La controverse sur l’opportunité d’une Agence des grands travaux au Bénin continue d’alimenter le débat sociopolitique national. Hier dimanche 28 avril 2013 sur Océan Fm, le Secrétaire général adjoint du Syndicat des travailleurs de l’administration des Transports et des travaux publics (Syntra-Ttp), Jacques Ayadji a une fois encore contesté l’utilité du projet. Il a aussi invité le patron du Conseil d’analyse économique de la Marina, le Professeur Gero Amoussouga qui soutient fermement l’initiative à un débat contradictoire... Le Syntra-Ttp réclame un débat contradictoire avec le Professeur Gero Amoussouga sur l’opportunité de la mise en place de l’Agence béninoise des grands travaux. Hier sur l’émission « Cartes sur table » d’Océan Fm, son Secrétaire général adjoint, Jacques Ayadji a montré que le Chef du Conseil d’analyse économique de la Présidence de la République soutient du faux. Pour lui, c’est le Professeur Gero Amoussouga qui a conçu la dernière communication émanant de la présidence de la République introduite en Conseil des ministres et qui souligne la nécessité de créer cette agence au Bénin. « Il ment au Chef de l’Etat et c’est lui qui veut détruire le secteur des infrastructures au Bénin », a martelé l’invité de Virgile Ahouansè. Jacques Ayadji montrera par ailleurs que le Syntra-Ttp s’oppose à l’initiative parce que l’Agence n’a marché nulle part. Selon lui, si cette nouvelle trouvaille est concrétisée, elle fonctionnera comme « un moulin à Franc Cfa » comme l’est déjà l’Agence de réhabilitation de la cité historique d’Abomey (Archa). Pour lui, l’Agetur, l’Agetip exécutent déjà bien sur le terrain les missions à confier à la nouvelle Agence et le Bénin doit plutôt travailler à l’amélioration des prestations de ces structures-là. Le Secrétaire adjoint du Syntra-Ttp, affirmera également que pour mettre de l’ordre dans le secteur des travaux publics, il faudra bien que le Bénin révise le Code des marchés publics et réétudie les compétences accordées à la Direction nationale du contrôle des marchés publics. Mieux, il propose au gouvernement de boucler les financements avant de lancer les chantiers et de confier désormais les projets aux entreprises qualifiées.

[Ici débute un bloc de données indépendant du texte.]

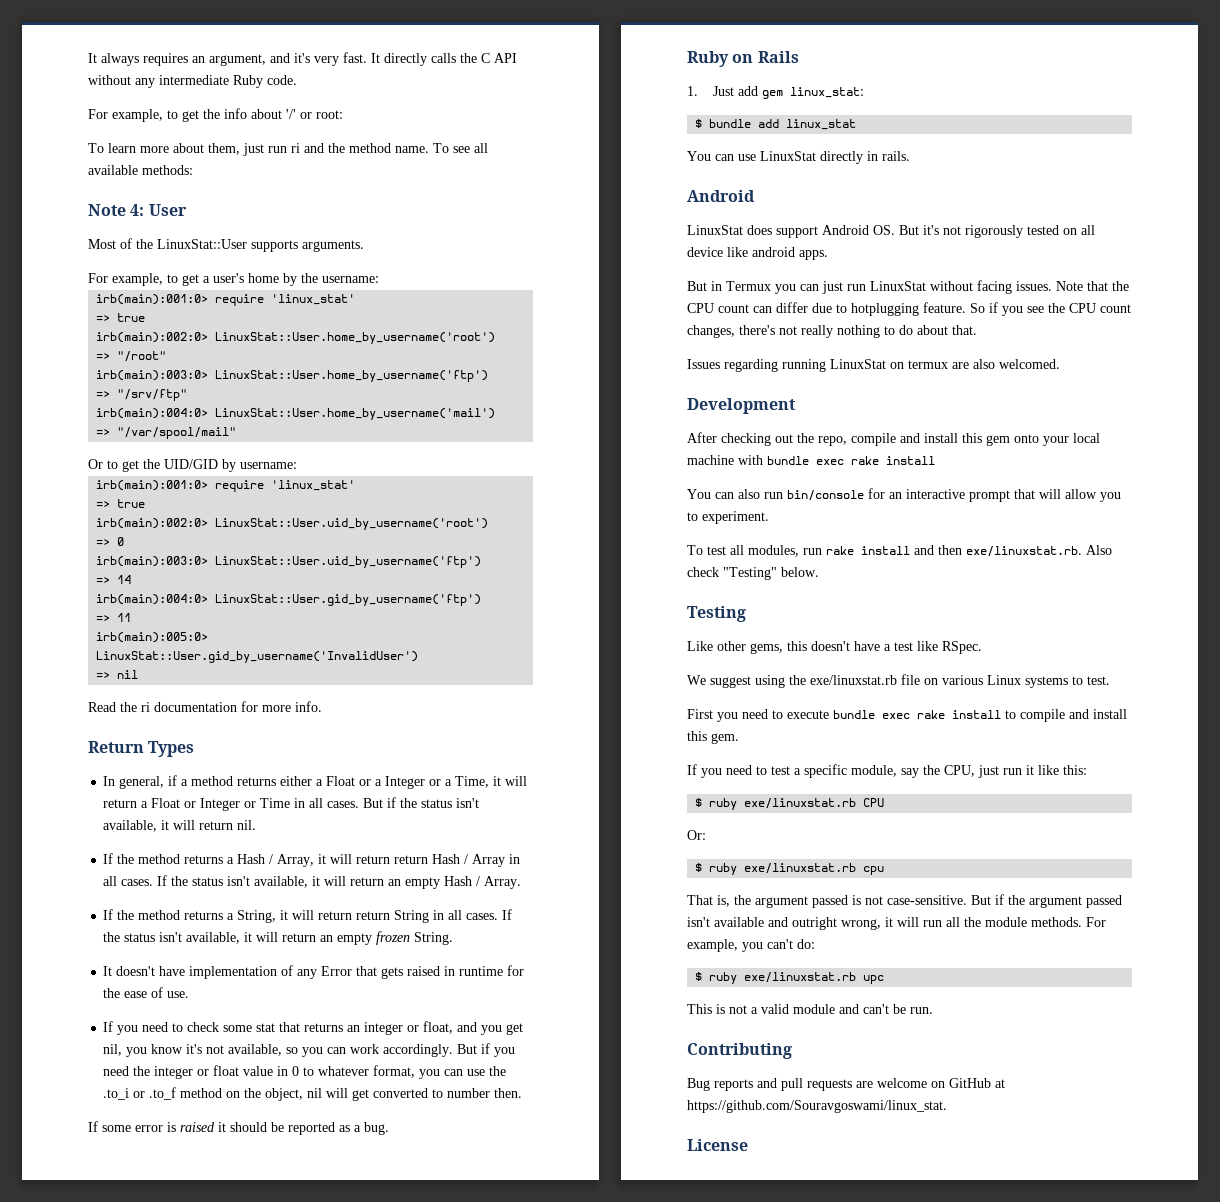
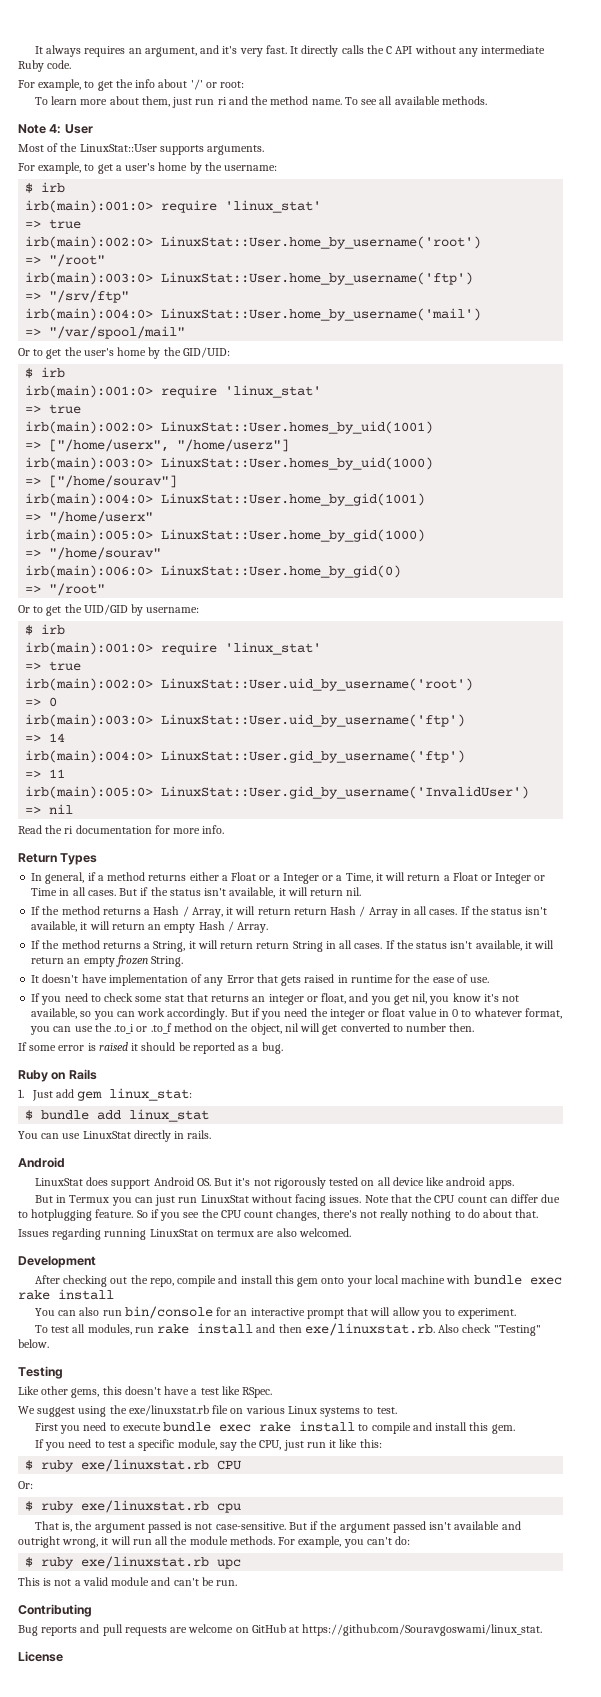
[142,165,193,175] methods: -> [441,96,487,105] methods.
(379, 279) none -> [25,182,66,193] // $ irb
(237, 433) none -> [18,347,230,359] [25,367,66,378] [25,385,322,398] [25,404,82,414] [25,421,434,434] [25,439,290,452] [25,457,434,470] [25,475,178,488] [25,493,426,506] [25,511,154,524] [25,529,426,542] [25,547,162,560] [25,565,402,578] [25,583,106,596] // Or to get the user's home by the GID/UID: // $ irb // irb(main):001:0> require 'linux_stat' // => true // irb(main):002:0> LinuxStat::User.homes_by_uid(1001) // => ["/home/userx", "/home/userz"] // irb(main):003:0> LinuxStat::User.homes_by_uid(1000) // => ["/home/sourav"] // irb(main):004:0> LinuxStat::User.home_by_gid(1001) // => "/home/userx" // irb(main):005:0> LinuxStat::User.home_by_gid(1000) // => "/home/sourav" // irb(main):006:0> LinuxStat::User.home_by_gid(0) // => "/root"
(297, 465) none -> [25,624,66,635] // $ irb

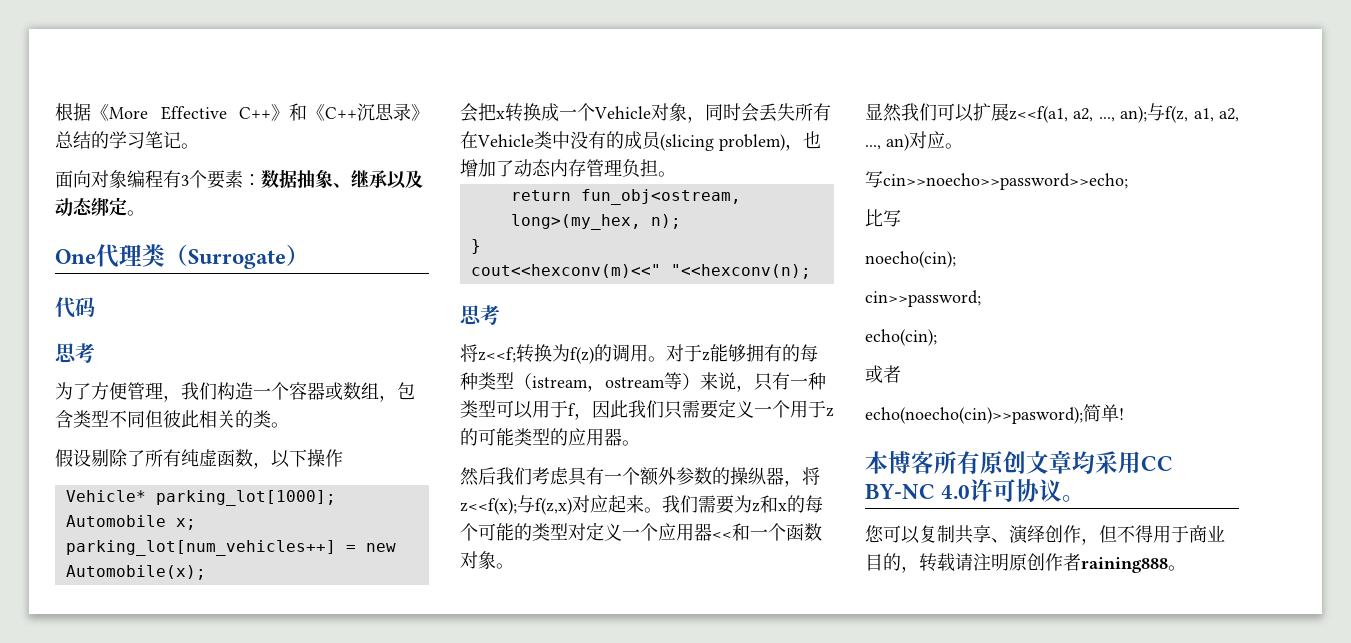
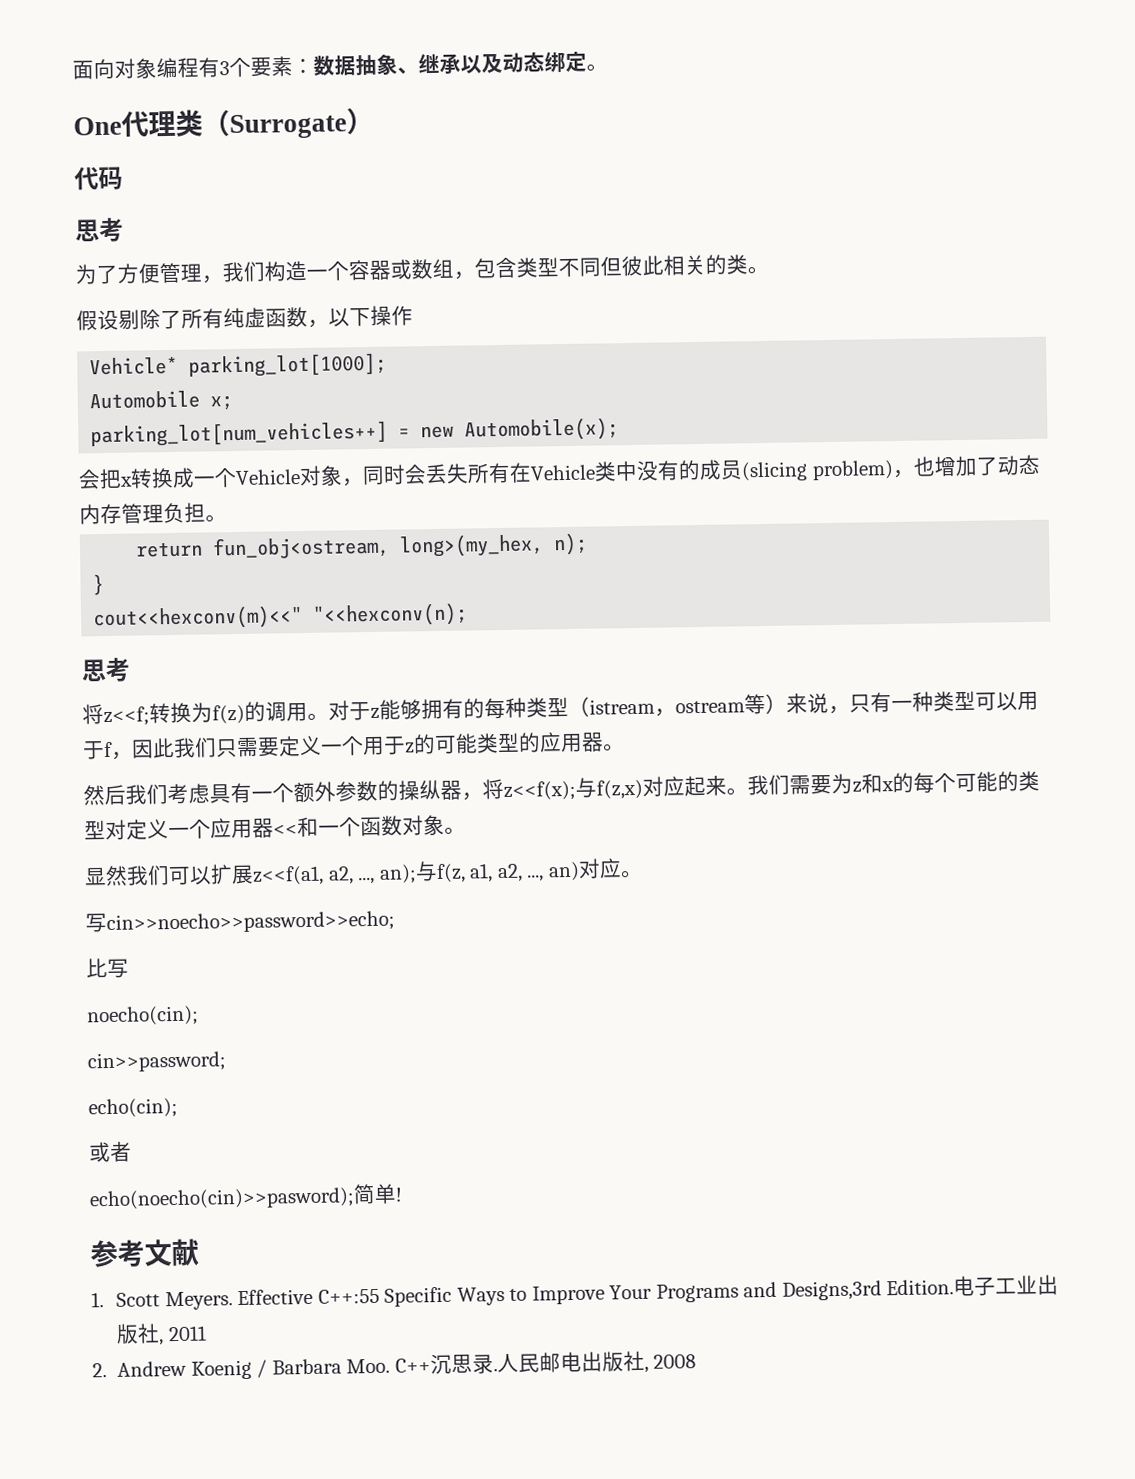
[55,103,429,121] [55,131,199,149] 根据《More Effective C++》和《C++沉思录》总结的学习笔记。 // -> (72, 70) none
[865,450,1173,474] [865,479,1086,502] [865,525,1225,545] [865,553,1186,573] 本博客所有原创文章均采用CC BY-NC 4.0许可协议。 // 您可以复制共享、演绎创作，但不得用于商业目的，转载请注明原创作者raining888。 -> [90,1238,199,1268] [91,1274,1060,1311] [116,1323,207,1346] [92,1350,697,1380] 参考文献 // 1. Scott Meyers. Effective C++:55 Specific Ways to Improve Your Programs and Designs,3rd Edition.电子工业出版社, 2011 // 2. Andrew Koenig / Barbara Moo. C++沉思录.人民邮电出版社, 2008

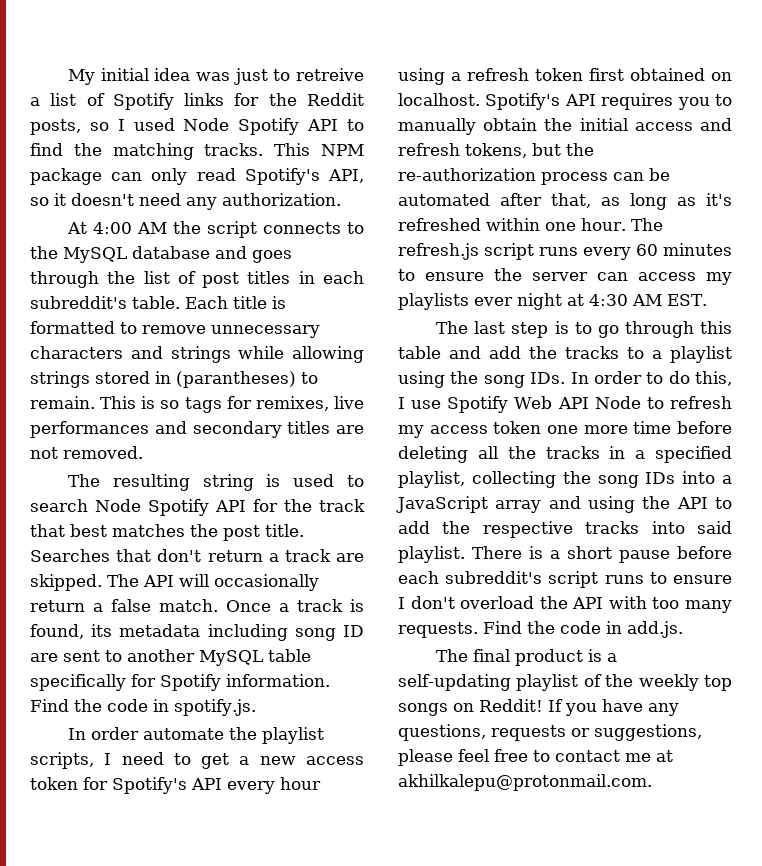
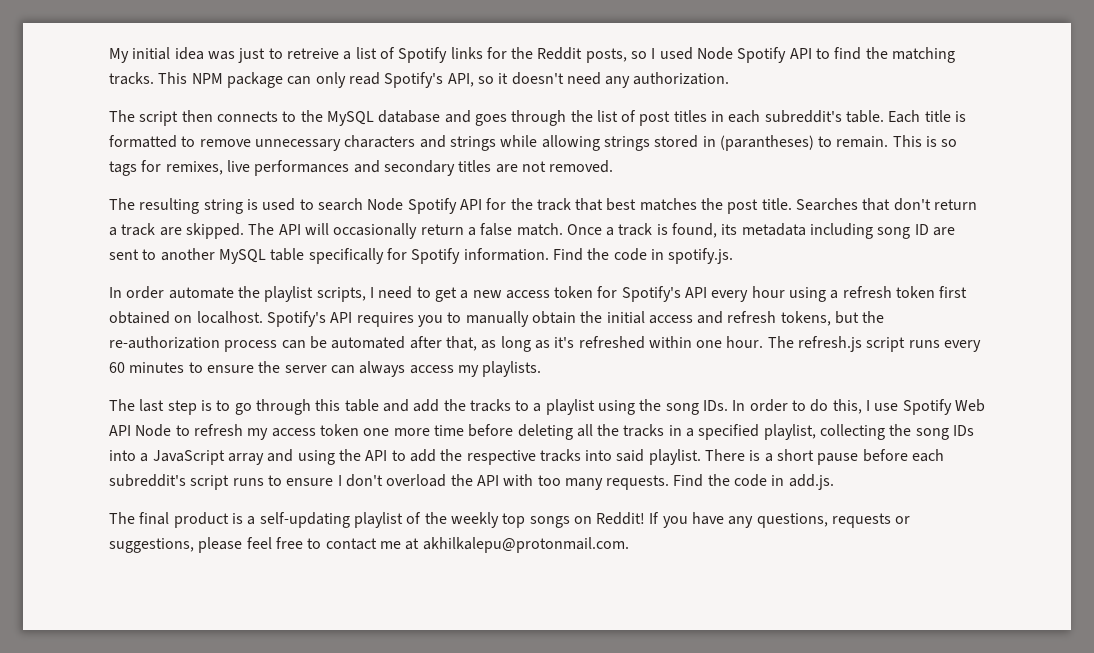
[67,221,258,238] At 4:00 AM the script -> [109,110,213,126] The script then
(628, 276) none -> [359,361,406,377] always
[398,293,707,310] playlists ever night at 4:30 AM EST. -> [482,361,542,377] playlists.

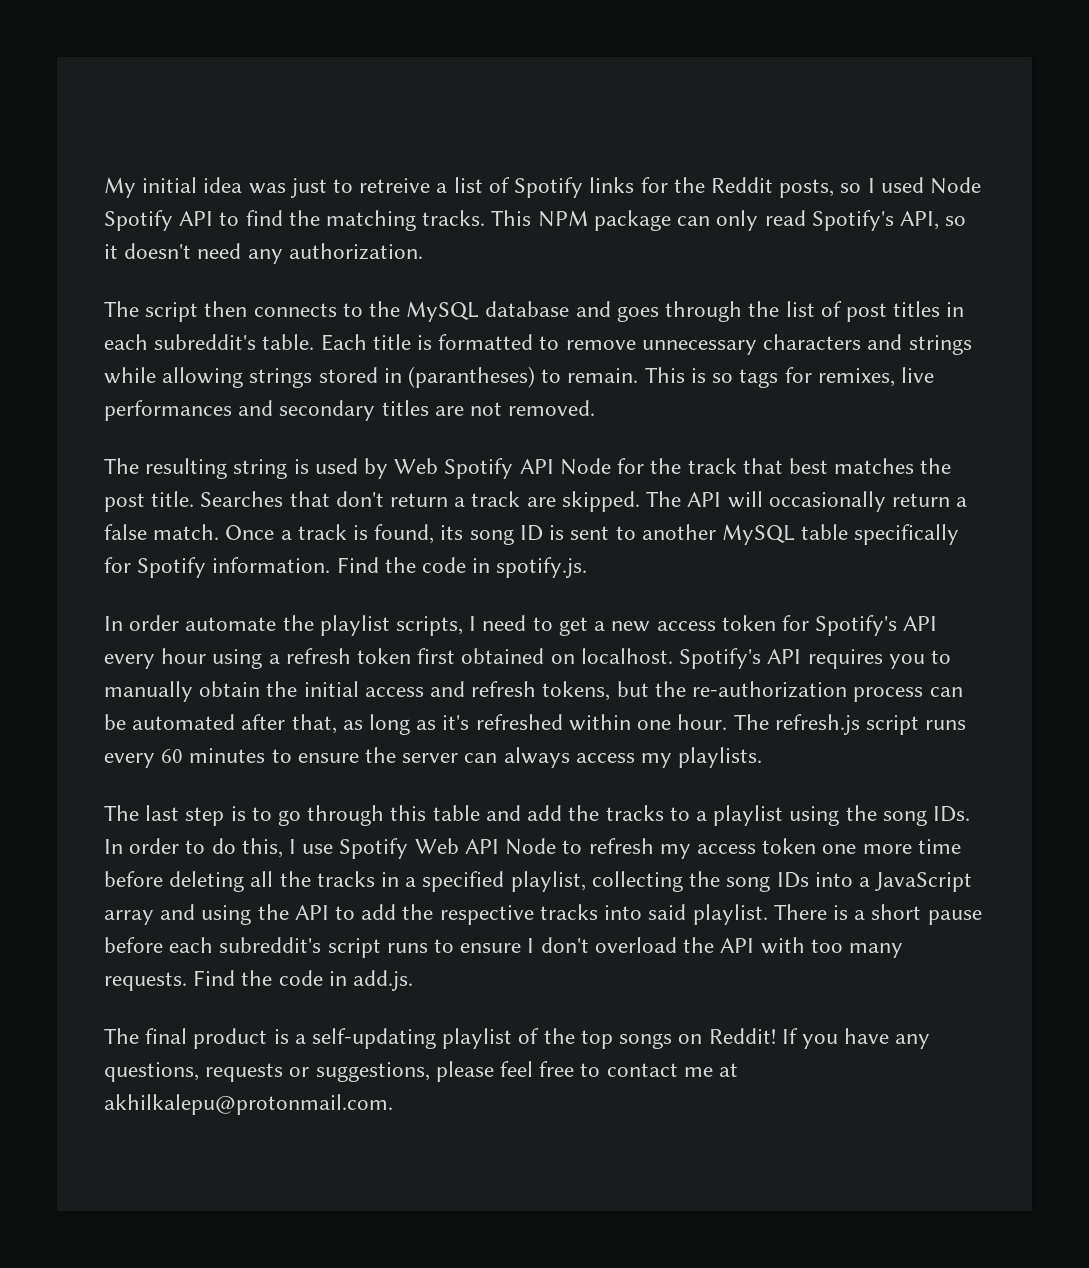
[299,198,482,214] to search Node Spotify API -> [364,458,611,479] by Web Spotify API Node
[741,223,874,239] metadata including -> (464, 532) none
[933,227,956,236] are -> [549,525,565,540] is
[450,512,499,528] weekly -> (575, 1036) none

« Le mythe chinois est en train de tomber au Bénin »

Jacques Ayadji a réagi au choix porté par le président Yayi Boni sur la coopération chinoise dans l’exécution des grands travaux publics au Bénin. Selon ses propos, l’expertise chinoise n’est pas aussi recommandable. Il montrera que le bâtiment du ministère des Affaires étrangères construit par les Chinois est en train de couler et qu’il y a aussi de grands risques que les deux tours administratives nouvellement érigées à Cotonou connaissent le même sort. « La bête noire des Chinois, c’est l’étanchéité… Le mythe chinois est en train de tomber au Bénin », a-t-il révélé. Pour l’invité, la majorité des travaux confiés aux Chinois est exécutée avec incompétence. Il en est ainsi, a-t-il informé, de l’échangeur de Godomey et du chantier Godomey-Pahou. « Les Chinois refusent tout contrôle sur leurs chantiers… Les Chinois ne constituent pas la panacée… Sur le chantier Godomey-Pahou, ils ont créé un lac artificiel. Il faut que le gouvernement ferme la voie. Sinon ce sera une boite à mourir… », a dénoncé Jacques Ayadji.